Pour autant, comme évoqué dans notre chronique du mois dernier, un certain nombre de phénomènes pourraient remettre en question notre conviction sur l’environnement actuel, au premier rang desquels un défaut grec bien évidemment. Ce sont d’ailleurs bien les tensions autour de la dette grecque qui empêchent l’Euro Stoxx de rebondir plus fortement aujourd’hui. La courroie de transmission des incertitudes actuelles sur les marchés actions est simple: la hausse du taux d’intérêt à 10 ans de la zone euro (pondéré selon la capitalisation dans l’Euro Stoxx), passé de 0,5% à 1,3% aujourd’hui, réduit d’autant la prime de risque des actions européennes et avec elle les objectifs de moyen terme au regard des anticipations de bénéfices. Le potentiel de l’Euro Stoxx varie ainsi de -10% au taux actuel à +15% si les taux refluent à leur niveau de début avril.

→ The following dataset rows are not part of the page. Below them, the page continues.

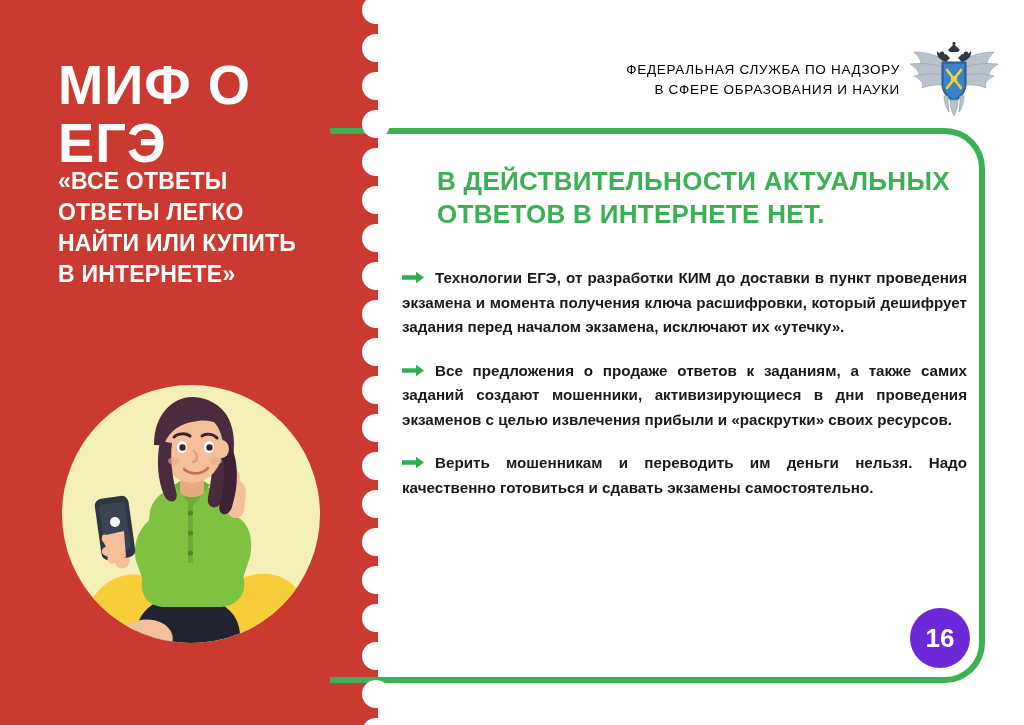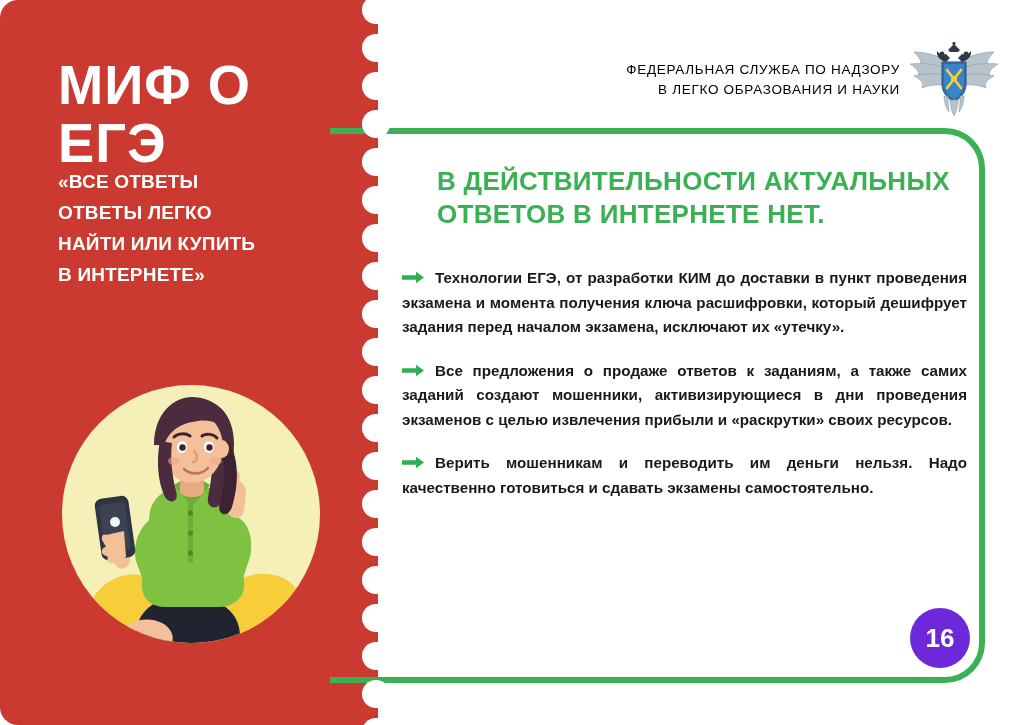--- a/index.html
+++ b/index.html
@@ -10,21 +10,20 @@
   body {
     font-family: "Liberation Sans", "DejaVu Sans", sans-serif;
   }
 
   #slide {
     position: relative;
     width: 1024px;
     height: 725px;
     background: #ffffff;
     overflow: hidden;
-    border-radius: 18px;
   }
 
   
   .red-panel {
     position: absolute;
     left: 0;
     top: 0;
     width: 378px;
     height: 725px;
     background: #cb3a30;
@@ -66,21 +65,21 @@
     transform: scaleX(0.97);
     transform-origin: left top;
   }
 
   .myth-quote {
     position: absolute;
     left: 58px;
     top: 166px;
     width: 290px;
     color: #ffffff;
-    font-size: 19px;
+    font-size: 23px;
     line-height: 31px;
     font-weight: 700;
     letter-spacing: 0.2px;
     z-index: 4;
   }
   .myth-quote .qline { display: block; white-space: nowrap; }
 
   
   .illustration {
     position: absolute;
@@ -296,21 +295,21 @@
         <ellipse cx="112" cy="76" rx="6" ry="4" fill="#eda98a" opacity="0.6"></ellipse>
         <ellipse cx="154" cy="76" rx="6" ry="4" fill="#eda98a" opacity="0.6"></ellipse>
       </g>
     </svg>
   </div>
 
   <div class="green-frame"></div>
 
   <div class="org-header">
     <span class="oline">ФЕДЕРАЛЬНАЯ СЛУЖБА ПО НАДЗОРУ</span>
-    <span class="oline">В ЛЕГКО ОБРАЗОВАНИЯ И НАУКИ</span>
+    <span class="oline">В СФЕРЕ ОБРАЗОВАНИЯ И НАУКИ</span>
   </div>
 
   <div class="emblem">
     <svg viewBox="0 0 96 76" width="96" height="76" aria-hidden="true">
 
       <g fill="#b9c3cc" stroke="#8e99a4" stroke-width="0.6">
         <path d="M48 24 C38 16 24 10 8 10 C14 16 16 20 14 24 C22 22 32 24 40 30 Z"></path>
         <path d="M48 30 C38 24 22 20 4 22 C12 27 14 31 12 35 C22 32 34 34 42 38 Z"></path>
         <path d="M48 36 C38 32 24 30 8 34 C16 38 18 42 16 46 C26 42 38 42 44 45 Z"></path>
         <path d="M48 24 C58 16 72 10 88 10 C82 16 80 20 82 24 C74 22 64 24 56 30 Z"></path>

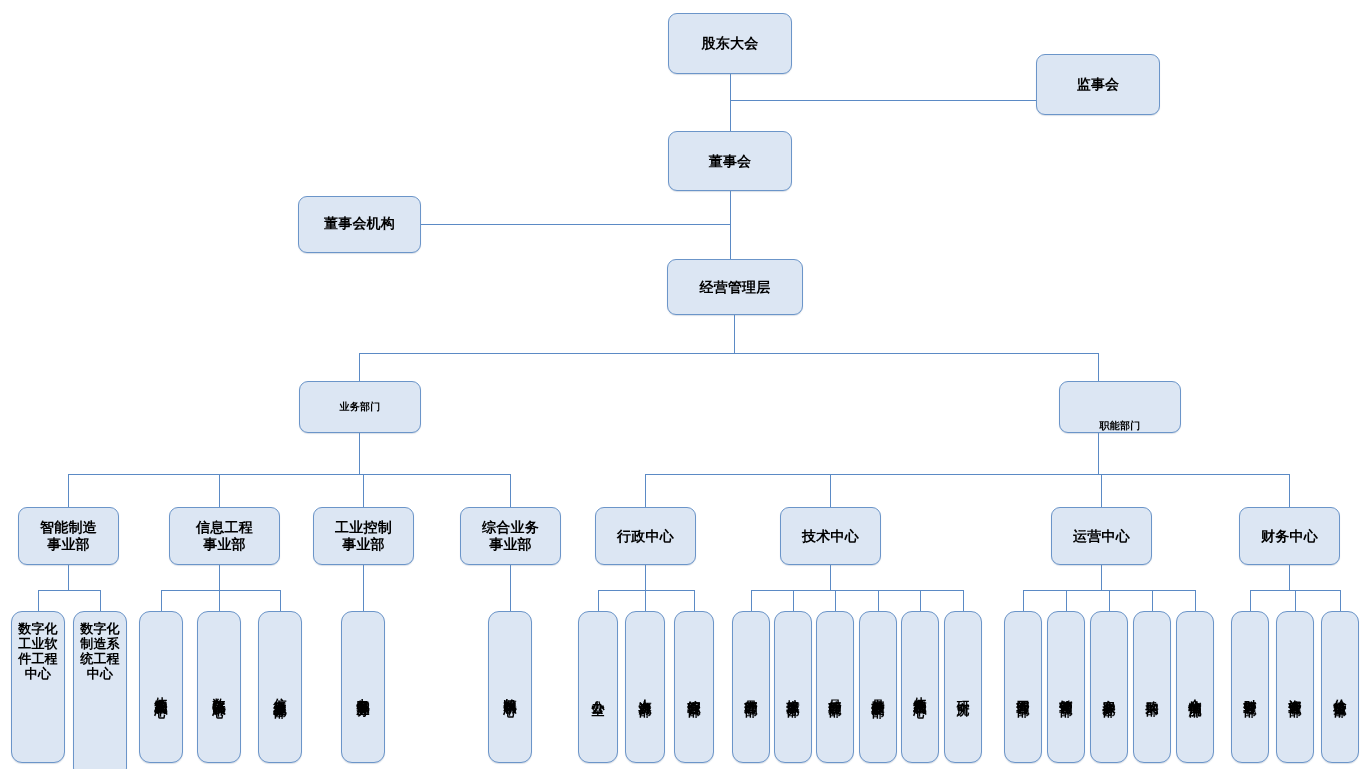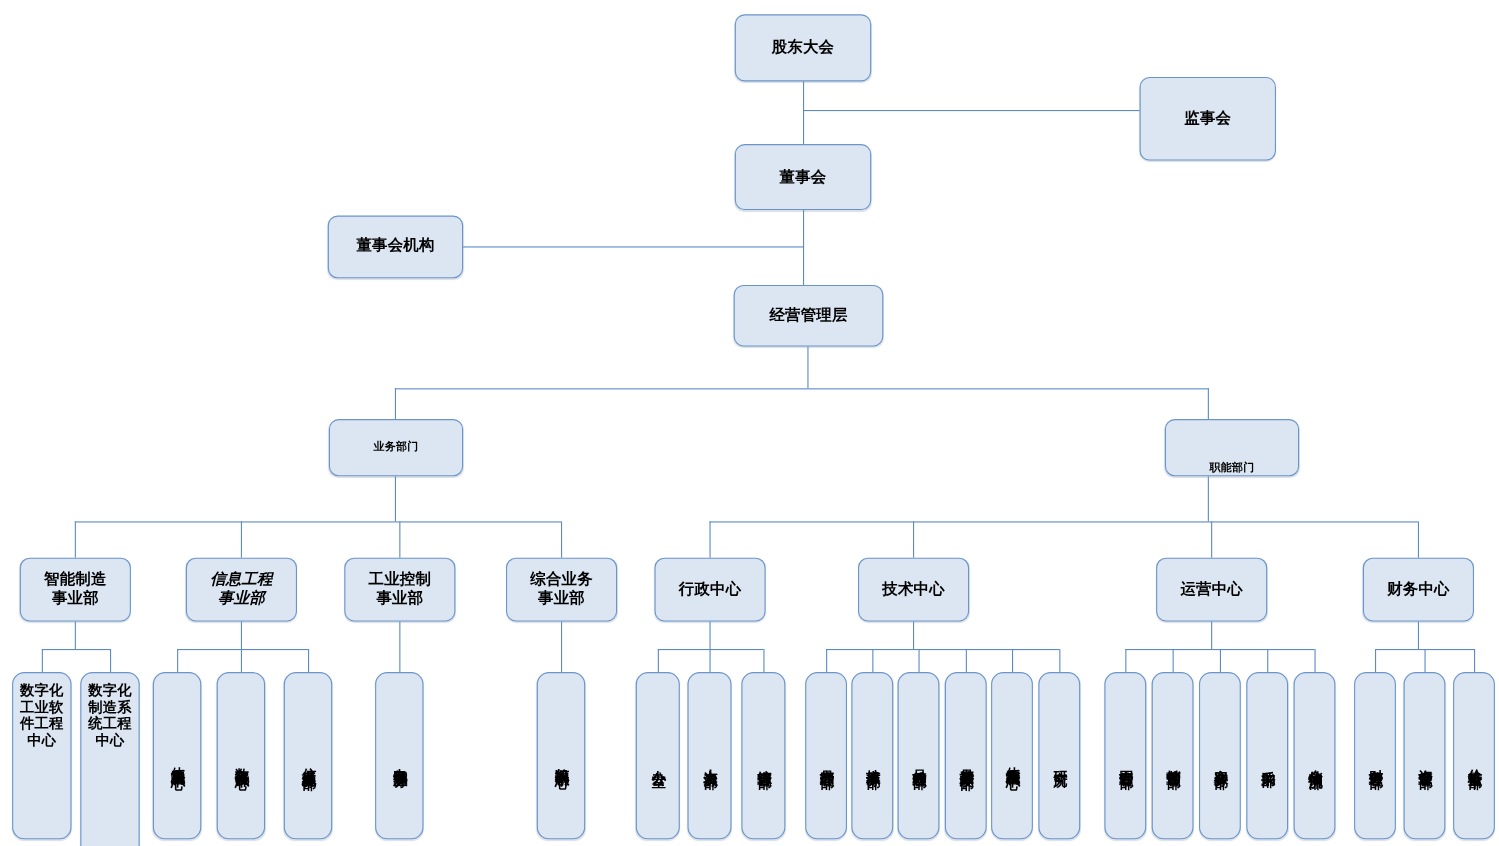--- a/index.html
+++ b/index.html
@@ -136,21 +136,21 @@
   <div class="ln v" style="left:1289px;top:565px;height:25px;"></div>
   <div class="ln h" style="left:1250px;top:590px;width:90px;"></div>
   <div class="ln v" style="left:1250px;top:590px;height:21px;"></div>
   <div class="ln v" style="left:1295px;top:590px;height:21px;"></div>
   <div class="ln v" style="left:1340px;top:590px;height:21px;"></div>
 
   <div class="node lvl-top" style="left:668px;top:13px;width:124px;height:61px;">
     <span class="t">股东大会</span>
   </div>
 
-  <div class="node lvl-top" style="left:1036px;top:70px;width:124px;height:76px;">
+  <div class="node lvl-top" style="left:1036px;top:54px;width:124px;height:61px;">
     <span class="t">监事会</span>
   </div>
 
   <div class="node lvl-top" style="left:668px;top:131px;width:124px;height:60px;">
     <span class="t">董事会</span>
   </div>
 
   <div class="node lvl-top" style="left:298px;top:196px;width:123px;height:57px;font-family:Liberation Serif, serif;">
     <span class="t">董事会机构</span>
   </div>
@@ -164,21 +164,21 @@
   </div>
 
   <div class="node lvl-mid" style="left:1059px;top:381px;width:122px;height:52px;align-items:flex-end;">
     <span class="t">职能部门</span>
   </div>
 
   <div class="node lvl-dept" style="left:18px;top:507px;width:101px;height:58px;">
     <span class="t" style="white-space:pre-line;">智能制造
 事业部</span>
   </div>
-  <div class="node lvl-dept" style="left:169px;top:507px;width:101px;height:58px;font-style:italic;">
+  <div class="node lvl-dept" style="left:169px;top:507px;width:111px;height:58px;">
     <span class="t" style="white-space:pre-line;">信息工程
 事业部</span>
   </div>
   <div class="node lvl-dept" style="left:313px;top:507px;width:101px;height:58px;">
     <span class="t" style="white-space:pre-line;">工业控制
 事业部</span>
   </div>
   <div class="node lvl-dept" style="left:460px;top:507px;width:101px;height:58px;">
     <span class="t" style="white-space:pre-line;">综合业务
 事业部</span>

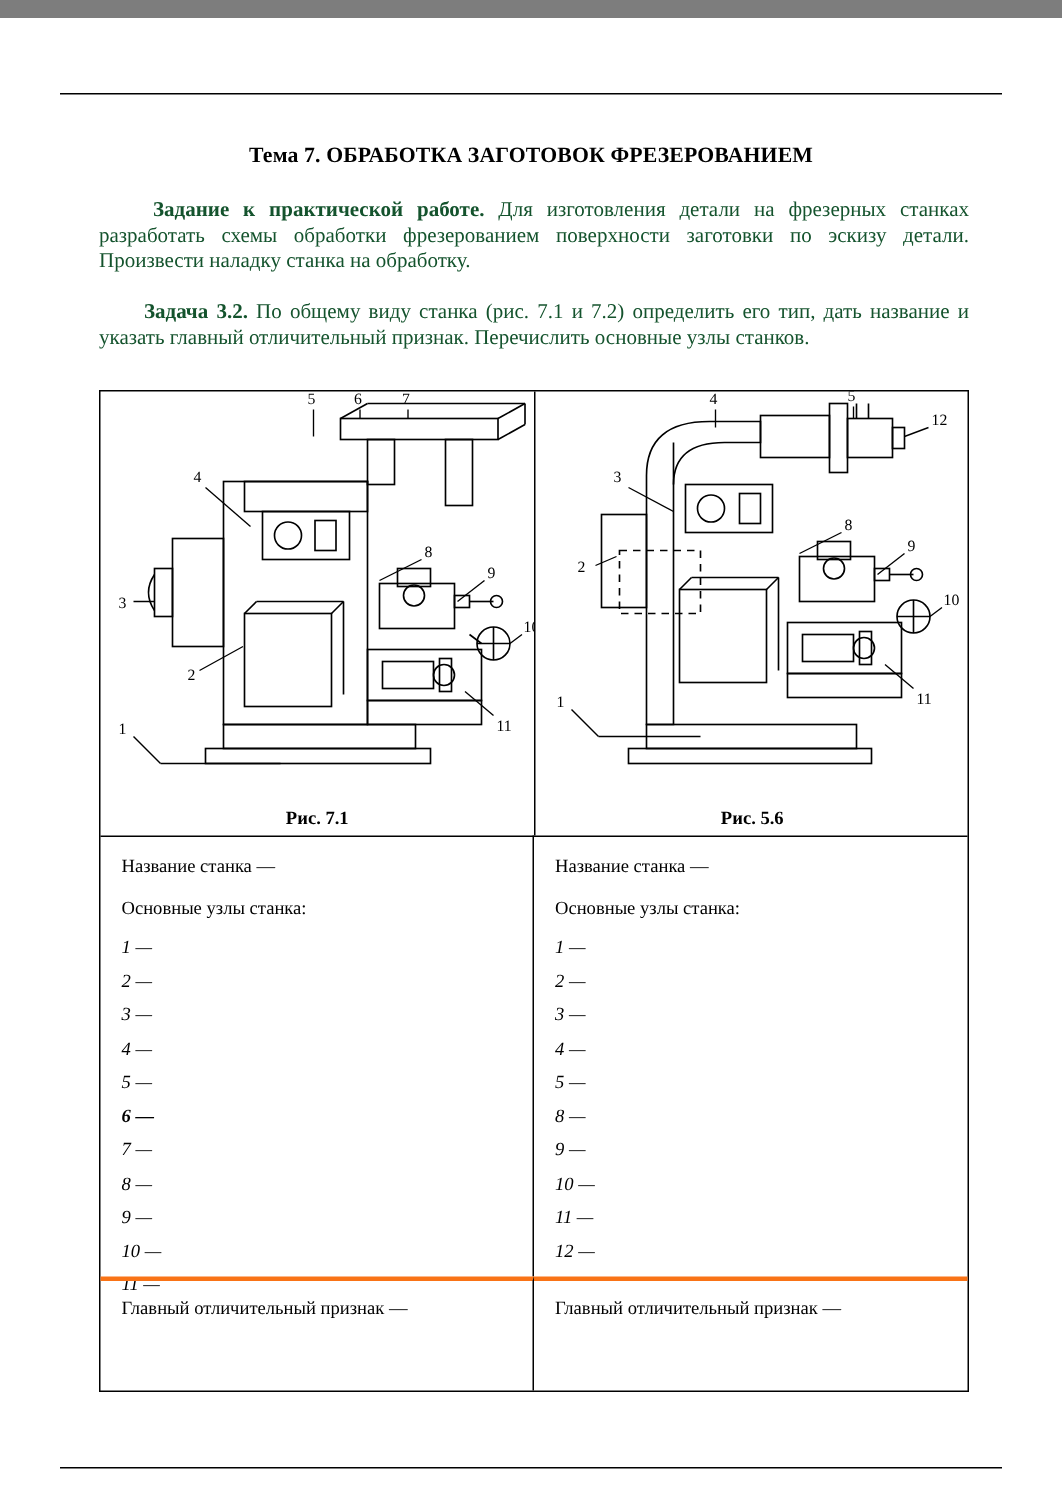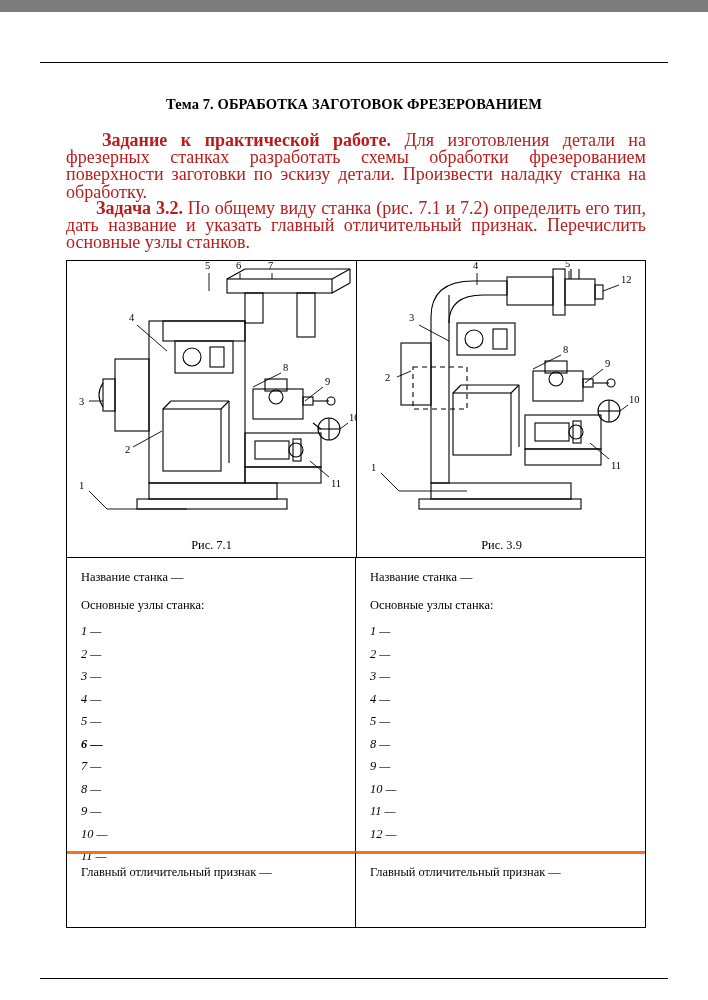--- a/index.html
+++ b/index.html
@@ -47,24 +47,24 @@
     left: 0;
     top: 84px;
     width: 628px;
     text-align: center;
     font-size: 14.5px;
     font-weight: bold;
     letter-spacing: 0.1px;
   }
   .para {
     position: absolute;
-    font-size: 18px;
+    font-size: 14px;
     line-height: 17.2px;
     text-align: justify;
-    color: #b91c1c;
+    color: #14532d;
   }
   .para b { font-weight: bold; }
   .p1 { left: 26px; top: 120px; width: 580px; text-indent: 36px; }
   .p2 { left: 26px; top: 188px; width: 580px; text-indent: 30px; }
 
   
   .tbl {
     position: absolute;
     left: 26px;
     top: 248px;
@@ -83,20 +83,21 @@
   .row-list .cell { height: 294px; border-top: 1px solid #000; }
   .row-feat .cell { height: 76px; border-top: 3px solid #f97316; }
 
   .figcap {
     position: absolute;
     bottom: 4px;
     left: 0;
     width: 100%;
     text-align: center;
     font-size: 12.4px;
+    font-weight: bold;
   }
   .listbox {
     padding: 12px 0 0 14px;
     font-size: 12.4px;
   }
   .listbox .hdr { margin-bottom: 13px; }
   .listbox .sub { margin-bottom: 11px; }
   .listbox .li {
     font-style: italic;
     margin-bottom: 7.5px;
@@ -288,21 +289,21 @@
               <text x="264" y="22">12</text>
               <text x="52" y="60">3</text>
               <text x="28" y="120">2</text>
               <text x="206" y="92">8</text>
               <text x="248" y="106">9</text>
               <text x="272" y="142">10</text>
               <text x="254" y="208">11</text>
               <text x="14" y="210">1</text>
             </g>
           </svg>
-          <div class="figcap">Рис. 3.9</div>
+          <div class="figcap">Рис. 5.6</div>
         </div>
       </div>
 
       <div class="row row-list">
         <div class="cell cell-l">
           <div class="listbox">
             <div class="hdr">Название станка —</div>
             <div class="sub">Основные узлы станка:</div>
             <div class="li">1 —</div>
             <div class="li">2 —</div>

Pour le moment, nous restons confiants quant à la capacité des institutions européennes à trouver une issue positive (pour quelques mois) aux problèmes de liquidité de la Grèce, et permettre ainsi aux taux d’intérêts de retrouver des niveaux plus raisonnables. Si une annonce va dans ce sens dans les jours à venir, nul doute que le potentiel de +15% évoqué le mois dernier se matérialisera, au regard du comportement des marchés actions européens dans un bull market selon les normes historiques. Au contraire, si les négociations actuelles ne débouchaient sur aucun accord, notre scénario central serait un reflux très brutal des marchés, à l’image du choc d’octobre 1987 et de la crise asiatique de 1998 (cf. notre chronique du 15 avril dernier).
En conséquence, les marchés actions européens pourraient évoluer dans deux directions opposées selon les décisions politiques qui seront prises d’ici un mois. Dans ces conditions, liquidité, réactivité et volatilité devraient être les maîtres mots pour les investisseurs.